Task: Restate, word for word, each entry that follows, but skip its pictures.

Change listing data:
____
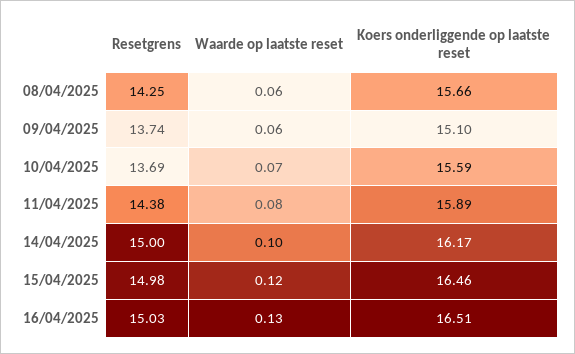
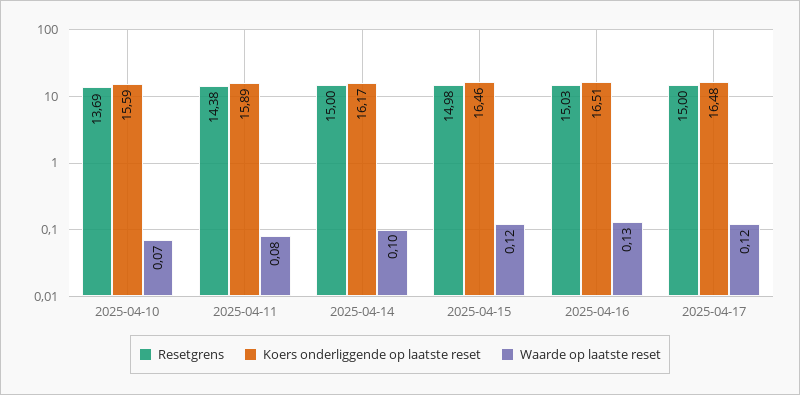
Resetgrens, 08/04/2025: 14.25 -> none
Waarde op laatste reset, 08/04/2025: 0.06 -> none
Koers onderliggende op laatste reset, 08/04/2025: 15.66 -> none
Resetgrens, 09/04/2025: 13.74 -> none
Waarde op laatste reset, 09/04/2025: 0.06 -> none
Koers onderliggende op laatste reset, 09/04/2025: 15.1 -> none
Resetgrens, 2025-04-17: none -> 15
Koers onderliggende op laatste reset, 2025-04-17: none -> 16.48
Waarde op laatste reset, 2025-04-17: none -> 0.12

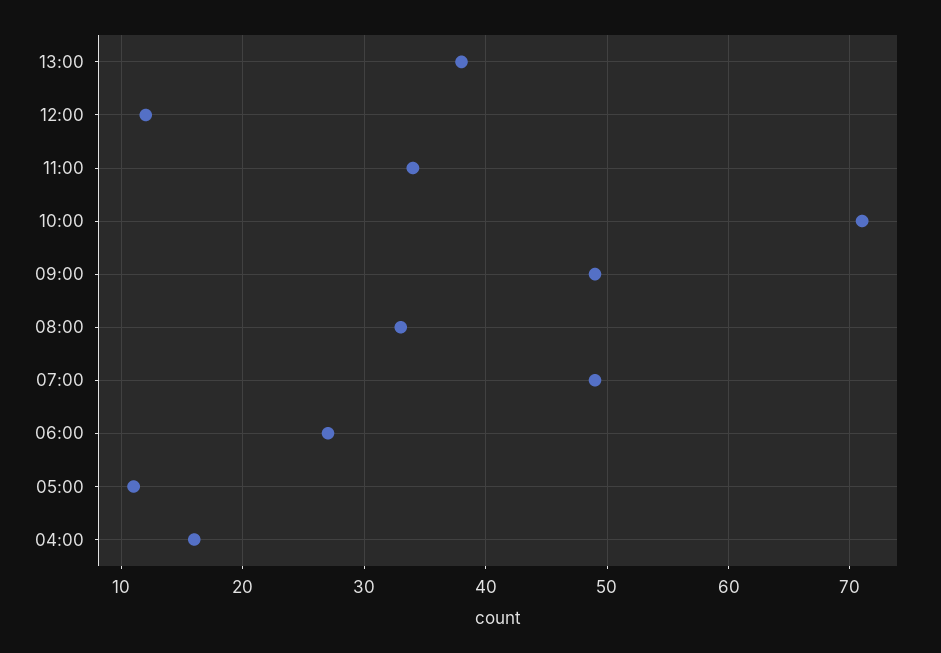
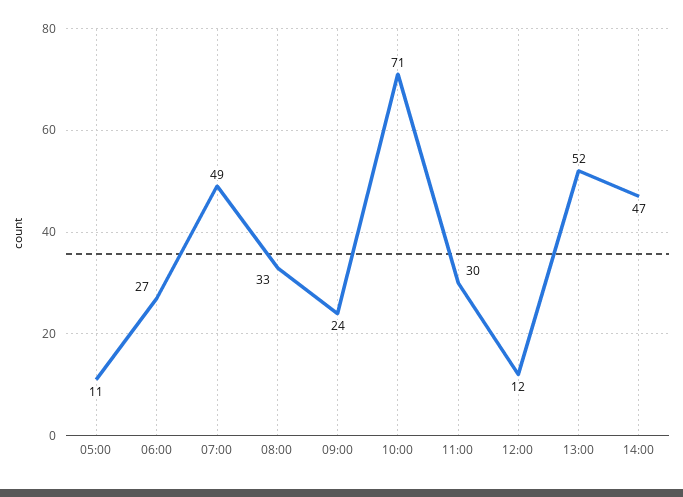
13:00: 38 -> 52
11:00: 34 -> 30
09:00: 49 -> 24
04:00: 16 -> none
14:00: none -> 47

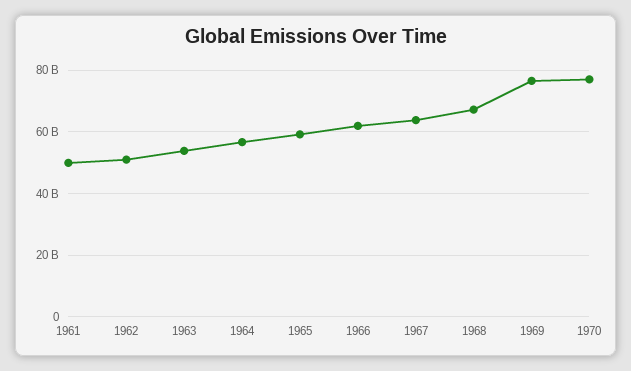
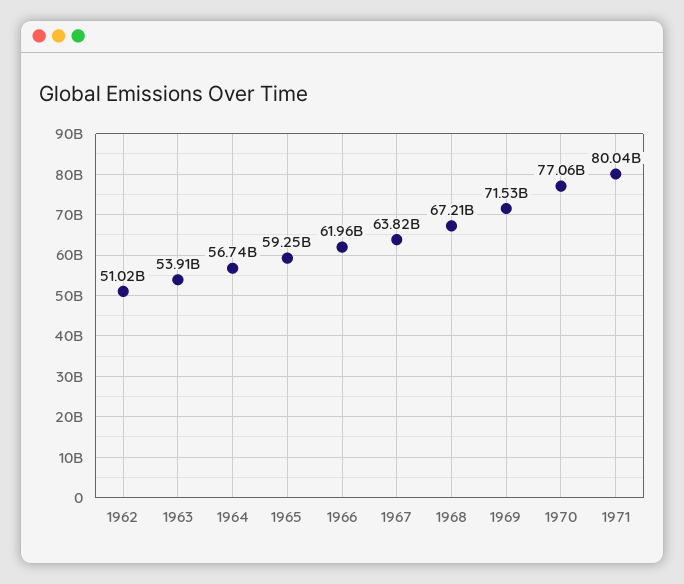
1961: 50000000000 -> none
1969: 76000000000 -> 71530000000
1971: none -> 80040000000

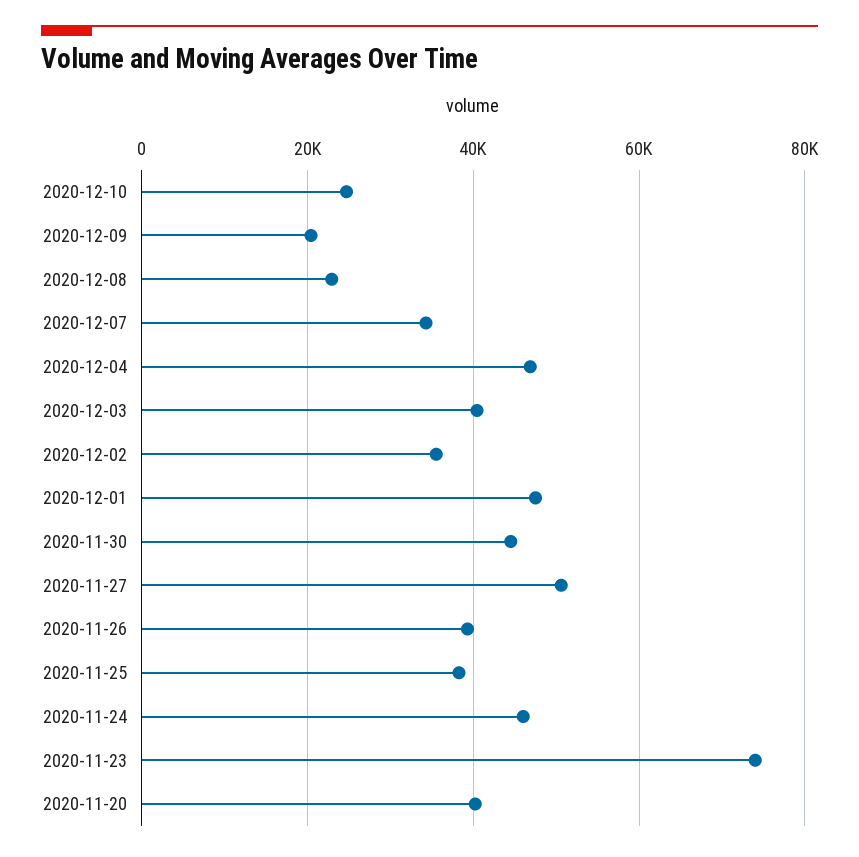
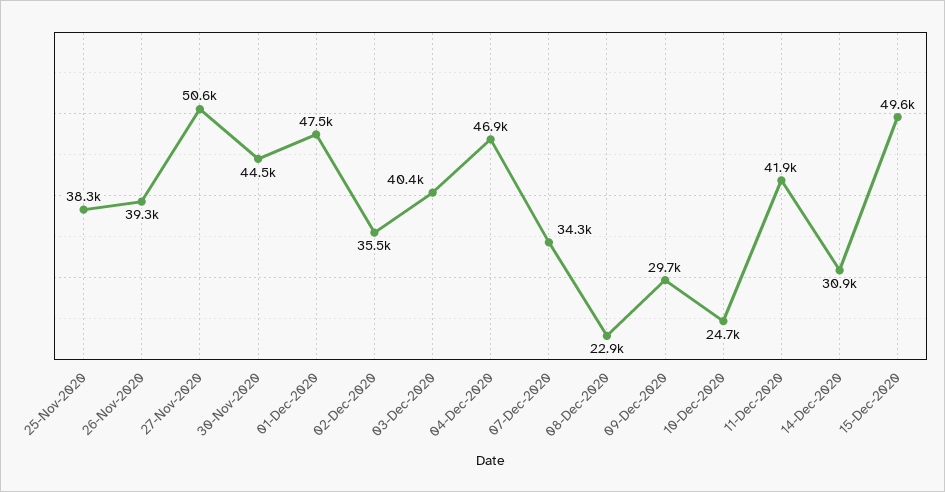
2020-12-09: 20000 -> 29700
2020-11-24: 46000 -> none
2020-11-23: 74000 -> none
2020-11-20: 40000 -> none
11-Dec-2020: none -> 41900
14-Dec-2020: none -> 30900
15-Dec-2020: none -> 49600

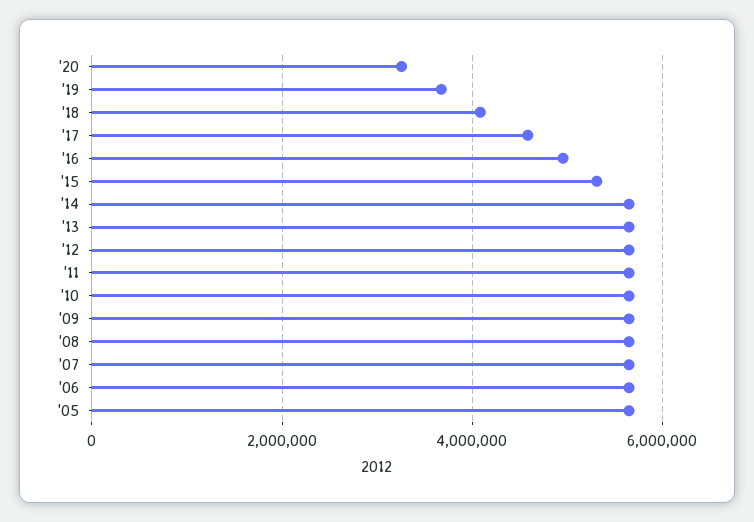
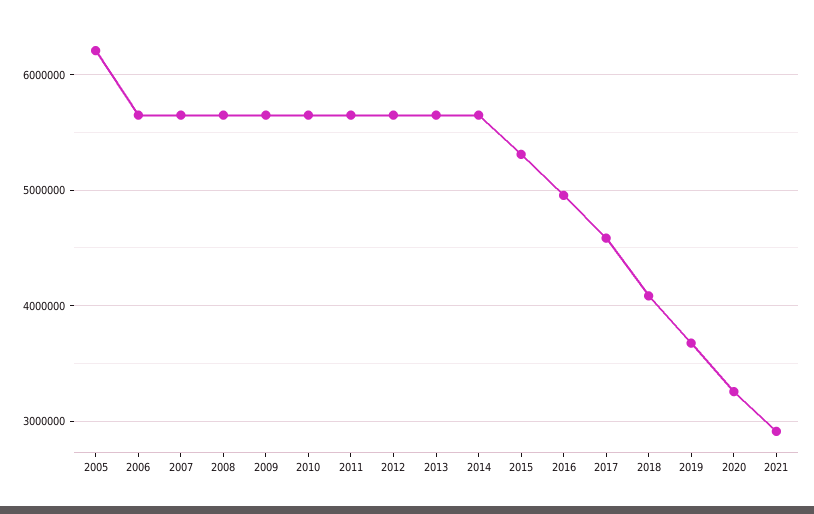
'05: 5600000 -> 6200000
2021: none -> 2900000

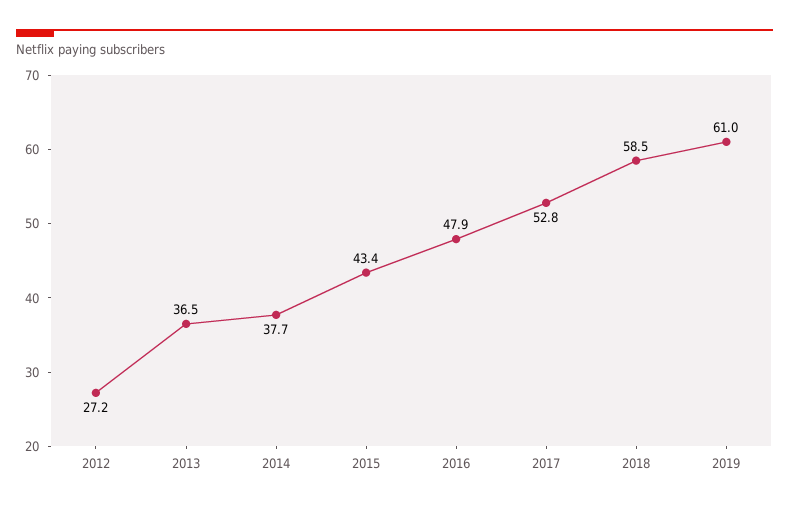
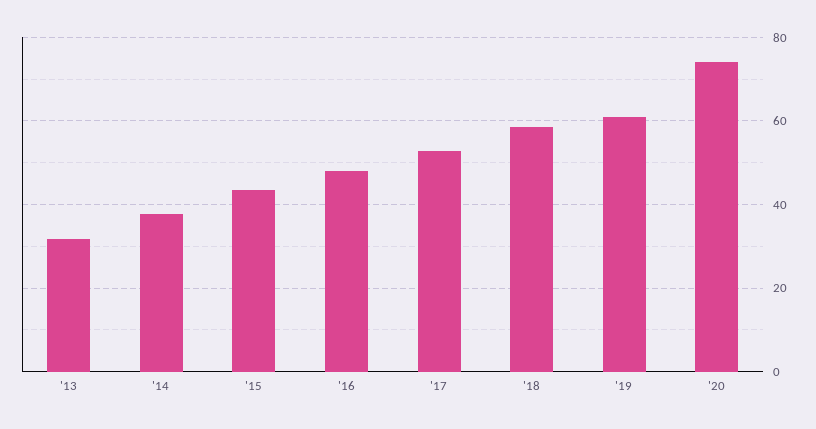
2012: 27.2 -> none
2013: 36.5 -> 32
'20: none -> 74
____
Output for this exercise:
Resetgrens, 08/04/2025: 14.25 -> none
Waarde op laatste reset, 08/04/2025: 0.06 -> none
Koers onderliggende op laatste reset, 08/04/2025: 15.66 -> none
Resetgrens, 09/04/2025: 13.74 -> none
Waarde op laatste reset, 09/04/2025: 0.06 -> none
Koers onderliggende op laatste reset, 09/04/2025: 15.1 -> none
Resetgrens, 2025-04-17: none -> 15
Koers onderliggende op laatste reset, 2025-04-17: none -> 16.48
Waarde op laatste reset, 2025-04-17: none -> 0.12

13:00: 38 -> 52
11:00: 34 -> 30
09:00: 49 -> 24
04:00: 16 -> none
14:00: none -> 47

1961: 50000000000 -> none
1969: 76000000000 -> 71530000000
1971: none -> 80040000000

2020-12-09: 20000 -> 29700
2020-11-24: 46000 -> none
2020-11-23: 74000 -> none
2020-11-20: 40000 -> none
11-Dec-2020: none -> 41900
14-Dec-2020: none -> 30900
15-Dec-2020: none -> 49600

'05: 5600000 -> 6200000
2021: none -> 2900000

2012: 27.2 -> none
2013: 36.5 -> 32
'20: none -> 74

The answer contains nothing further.